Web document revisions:
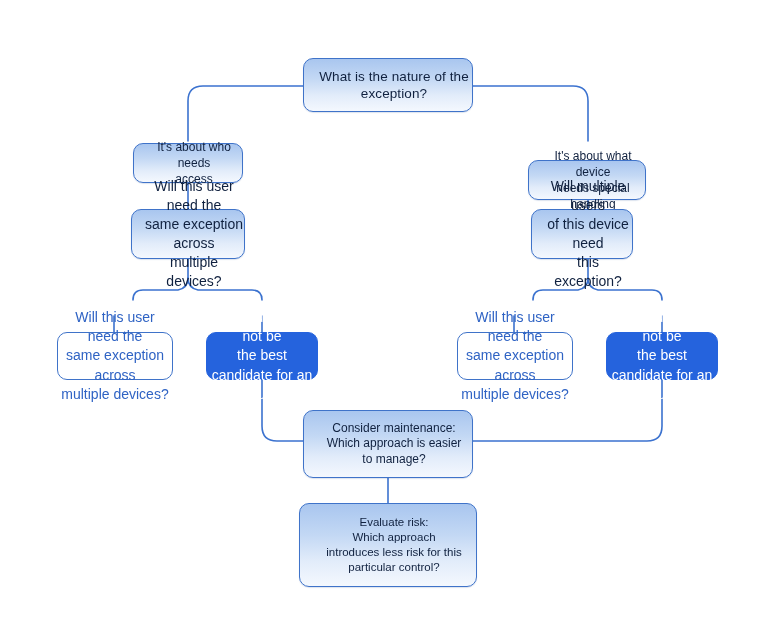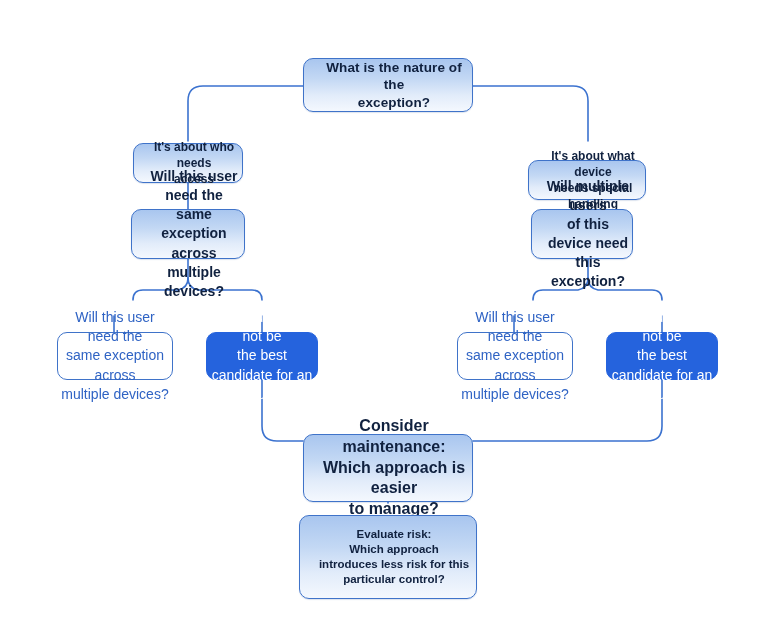--- a/index.html
+++ b/index.html
@@ -47,7 +47,7 @@
     border: 1px solid #3f73c9;
     box-shadow: 0 1px 1px rgba(40, 80, 150, 0.16);
     color: #10213f;
-    font-weight: bold;
+    font-weight: normal;
     padding-left: 12px;
   }
   

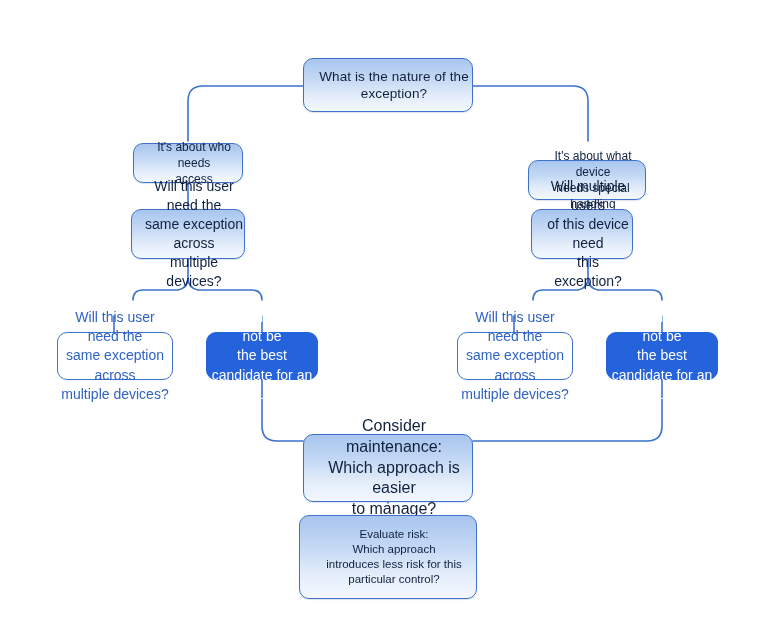--- a/index.html
+++ b/index.html
@@ -69,7 +69,7 @@
   .node.branch  { font-size: 12px;  line-height: 1.34; align-items: center; }
   .node.small   { font-size: 14px;  line-height: 1.36; }
   .node.pill    { font-size: 8.5px;  line-height: 1.2; margin-top: 44px; }
-  .node.outcome { font-size: 16px; line-height: 1.3; margin-top: 24px; }
+  .node.outcome { font-size: 12px; line-height: 1.3; }
   .node.final   { font-size: 11.5px; line-height: 1.32; }
 </style>
 </head>

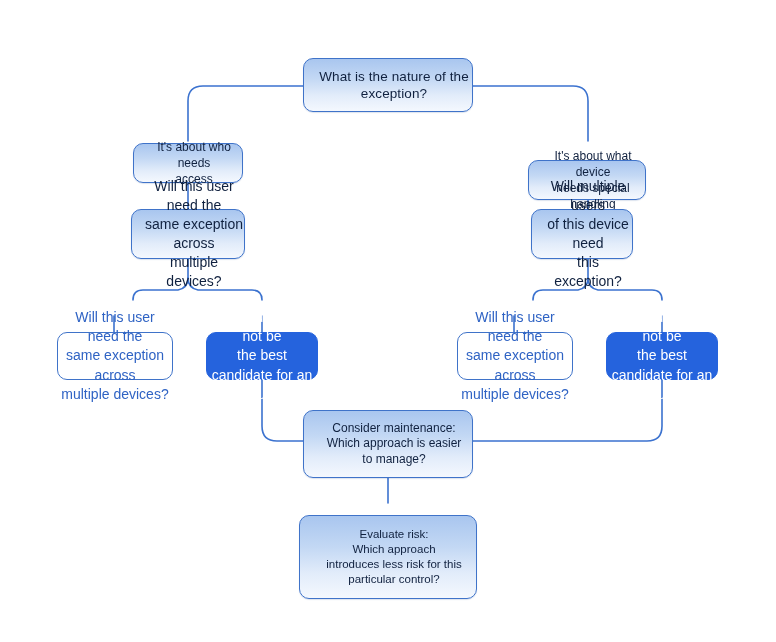--- a/index.html
+++ b/index.html
@@ -181,7 +181,7 @@
 to manage?</span>
   </div>
 
-  <div class="node grad final" style="left:299px; top:503px; width:178px; height:84px;margin-top:12px;">
+  <div class="node grad final" style="left:299px; top:503px; width:178px; height:84px;">
     <span class="label">Evaluate risk:
 Which approach
 introduces less risk for this

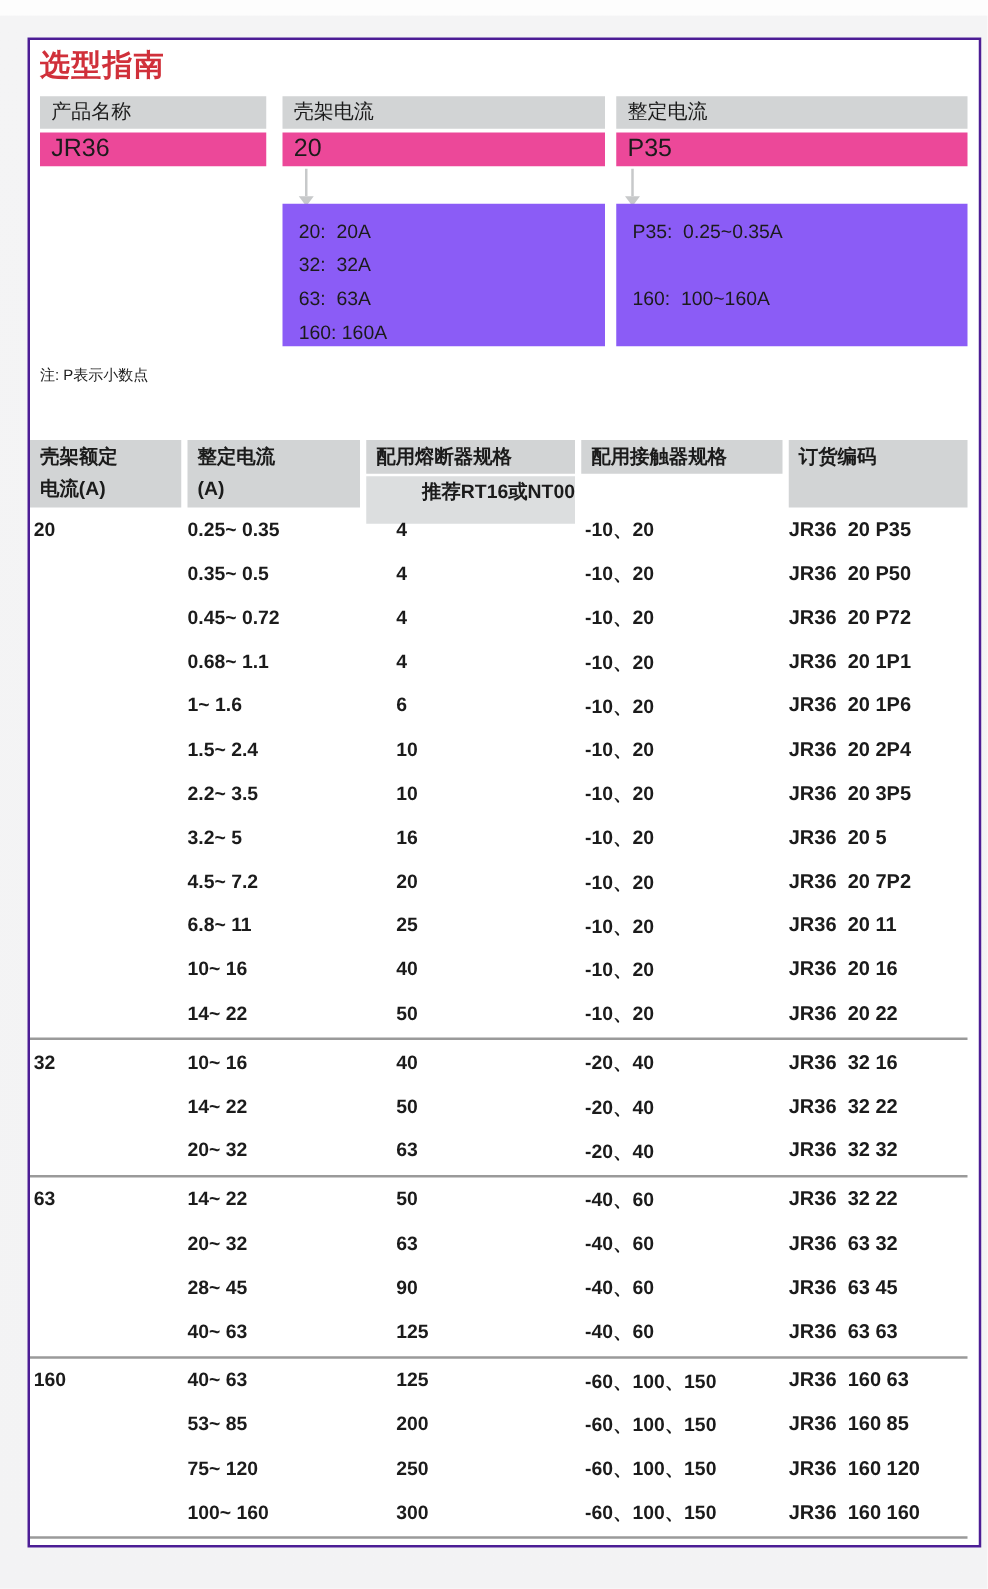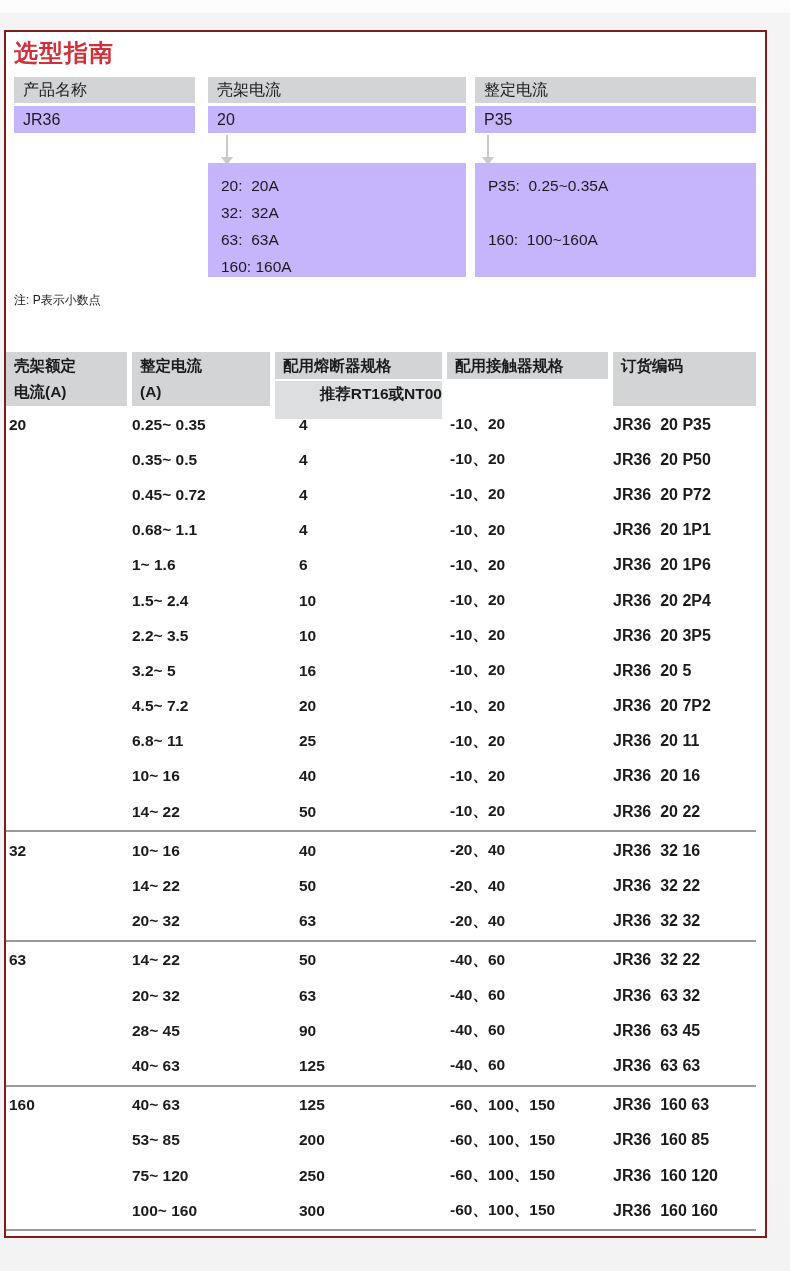--- a/index.html
+++ b/index.html
@@ -10,8 +10,8 @@
     color:#1b1b1b;
   }
   .panel{
-    position:absolute;left:4px;top:30px;width:759px;height:1204px;
-    background:#ffffff;border:2px solid #7f1d1d;
+    position:absolute;left:22px;top:30px;width:759px;height:1204px;
+    background:#ffffff;border:2px solid #4c1d95;
   }
   .title{
     margin:6px 0 0 8px;font-size:24px;line-height:30px;font-weight:bold;

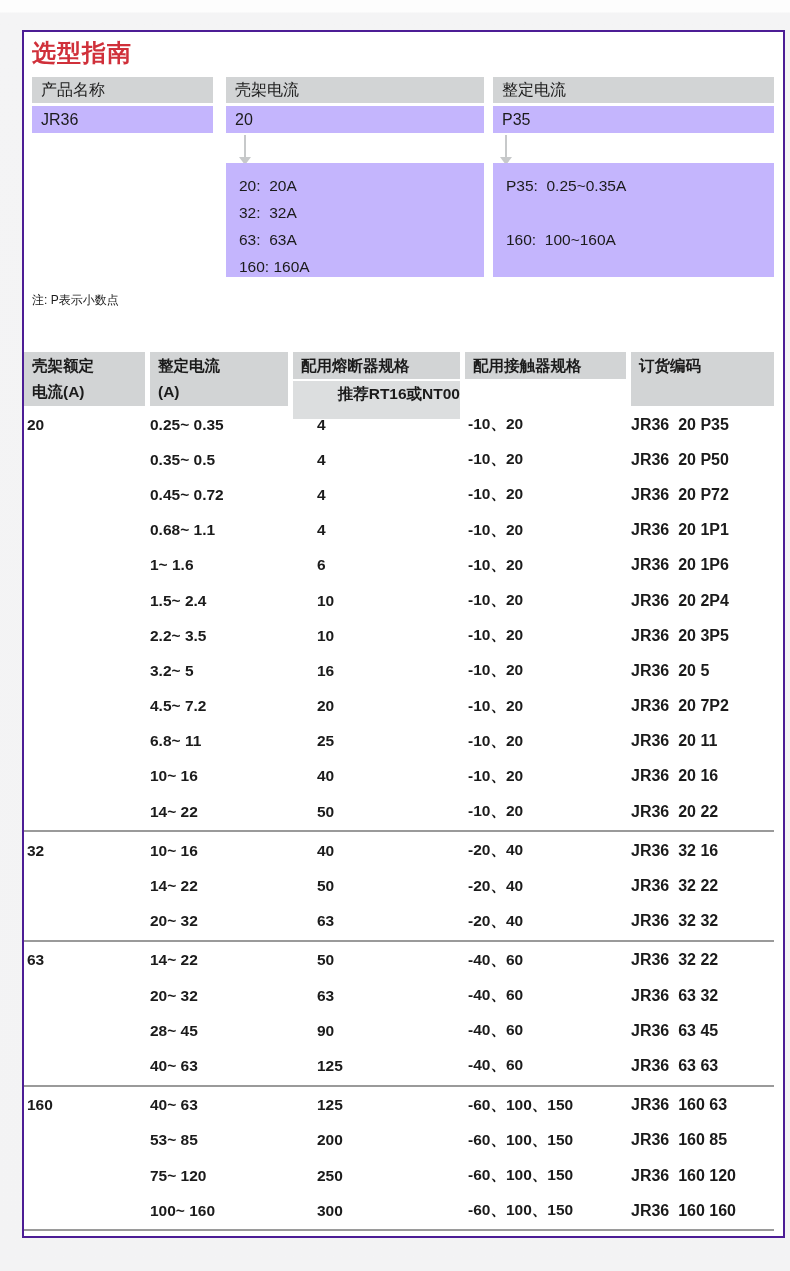--- a/index.html
+++ b/index.html
@@ -28,8 +28,8 @@
     padding-left:9px;font-size:16px;
   }
   .sel-value{
-    height:27px;line-height:27px;background:#c4b5fd;
-    margin-top:3px;padding-left:9px;font-size:16px;
+    height:27px;line-height:27px;background:#ec4899;
+    margin-top:3px;padding-left:9px;font-size:20px;
   }
   .arrow{position:absolute;top:58px;width:12px;height:30px;}
   .col-frame .arrow{left:13px;}

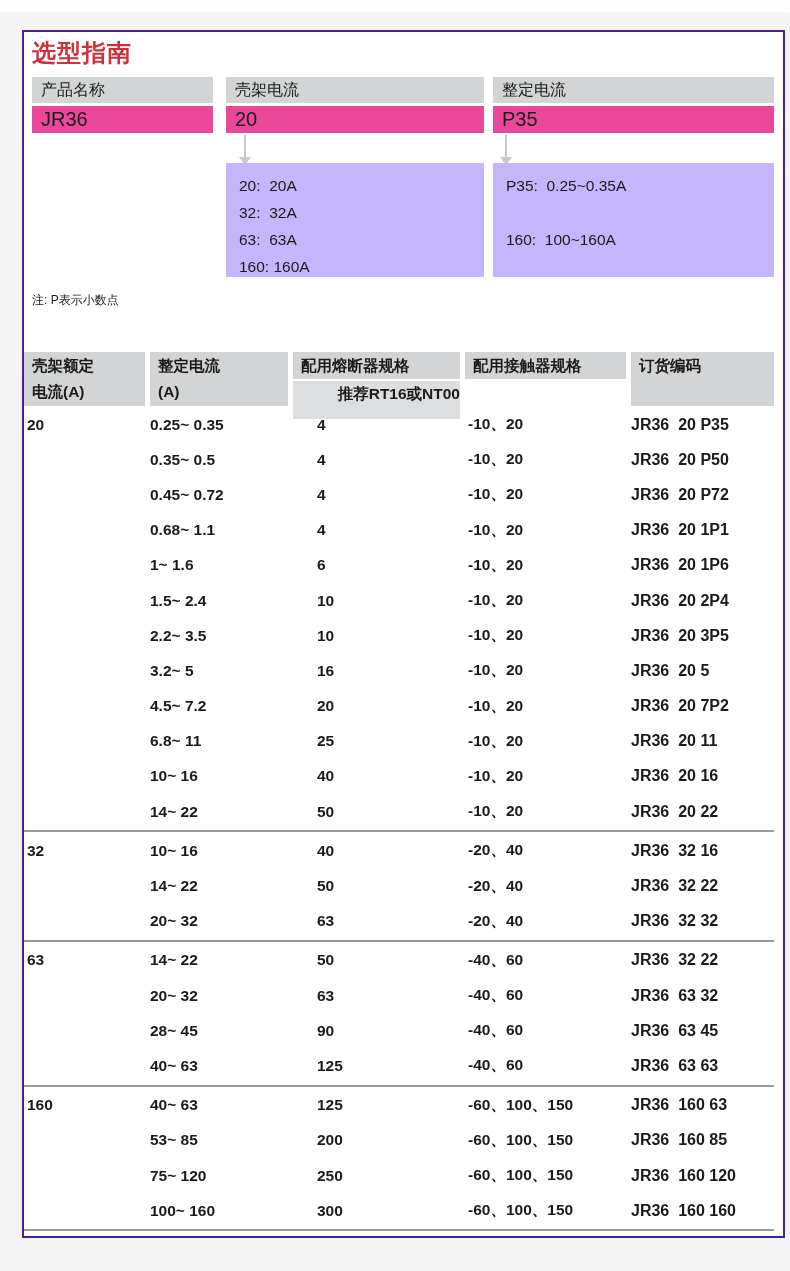--- a/index.html
+++ b/index.html
@@ -42,7 +42,7 @@
   }
   .options{
     position:absolute;top:86px;left:0;right:0;height:114px;
-    background:#c4b5fd;padding-top:9px;box-sizing:border-box;
+    background:#8b5cf6;padding-top:9px;box-sizing:border-box;
   }
   .opt-line{
     line-height:27px;padding-left:13px;font-size:15.5px;white-space:pre;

TASK TO CARRY OUT: Your answer should hold every record above, printed exactly and free of pictures.

RESPONSE TO THE TASK:
--- a/index.html
+++ b/index.html
@@ -47,7 +47,7 @@
     border: 1px solid #3f73c9;
     box-shadow: 0 1px 1px rgba(40, 80, 150, 0.16);
     color: #10213f;
-    font-weight: bold;
+    font-weight: normal;
     padding-left: 12px;
   }
   

--- a/index.html
+++ b/index.html
@@ -69,7 +69,7 @@
   .node.branch  { font-size: 12px;  line-height: 1.34; align-items: center; }
   .node.small   { font-size: 14px;  line-height: 1.36; }
   .node.pill    { font-size: 8.5px;  line-height: 1.2; margin-top: 44px; }
-  .node.outcome { font-size: 16px; line-height: 1.3; margin-top: 24px; }
+  .node.outcome { font-size: 12px; line-height: 1.3; }
   .node.final   { font-size: 11.5px; line-height: 1.32; }
 </style>
 </head>

--- a/index.html
+++ b/index.html
@@ -181,7 +181,7 @@
 to manage?</span>
   </div>
 
-  <div class="node grad final" style="left:299px; top:503px; width:178px; height:84px;margin-top:12px;">
+  <div class="node grad final" style="left:299px; top:503px; width:178px; height:84px;">
     <span class="label">Evaluate risk:
 Which approach
 introduces less risk for this

--- a/index.html
+++ b/index.html
@@ -10,8 +10,8 @@
     color:#1b1b1b;
   }
   .panel{
-    position:absolute;left:4px;top:30px;width:759px;height:1204px;
-    background:#ffffff;border:2px solid #7f1d1d;
+    position:absolute;left:22px;top:30px;width:759px;height:1204px;
+    background:#ffffff;border:2px solid #4c1d95;
   }
   .title{
     margin:6px 0 0 8px;font-size:24px;line-height:30px;font-weight:bold;

--- a/index.html
+++ b/index.html
@@ -28,8 +28,8 @@
     padding-left:9px;font-size:16px;
   }
   .sel-value{
-    height:27px;line-height:27px;background:#c4b5fd;
-    margin-top:3px;padding-left:9px;font-size:16px;
+    height:27px;line-height:27px;background:#ec4899;
+    margin-top:3px;padding-left:9px;font-size:20px;
   }
   .arrow{position:absolute;top:58px;width:12px;height:30px;}
   .col-frame .arrow{left:13px;}

--- a/index.html
+++ b/index.html
@@ -42,7 +42,7 @@
   }
   .options{
     position:absolute;top:86px;left:0;right:0;height:114px;
-    background:#c4b5fd;padding-top:9px;box-sizing:border-box;
+    background:#8b5cf6;padding-top:9px;box-sizing:border-box;
   }
   .opt-line{
     line-height:27px;padding-left:13px;font-size:15.5px;white-space:pre;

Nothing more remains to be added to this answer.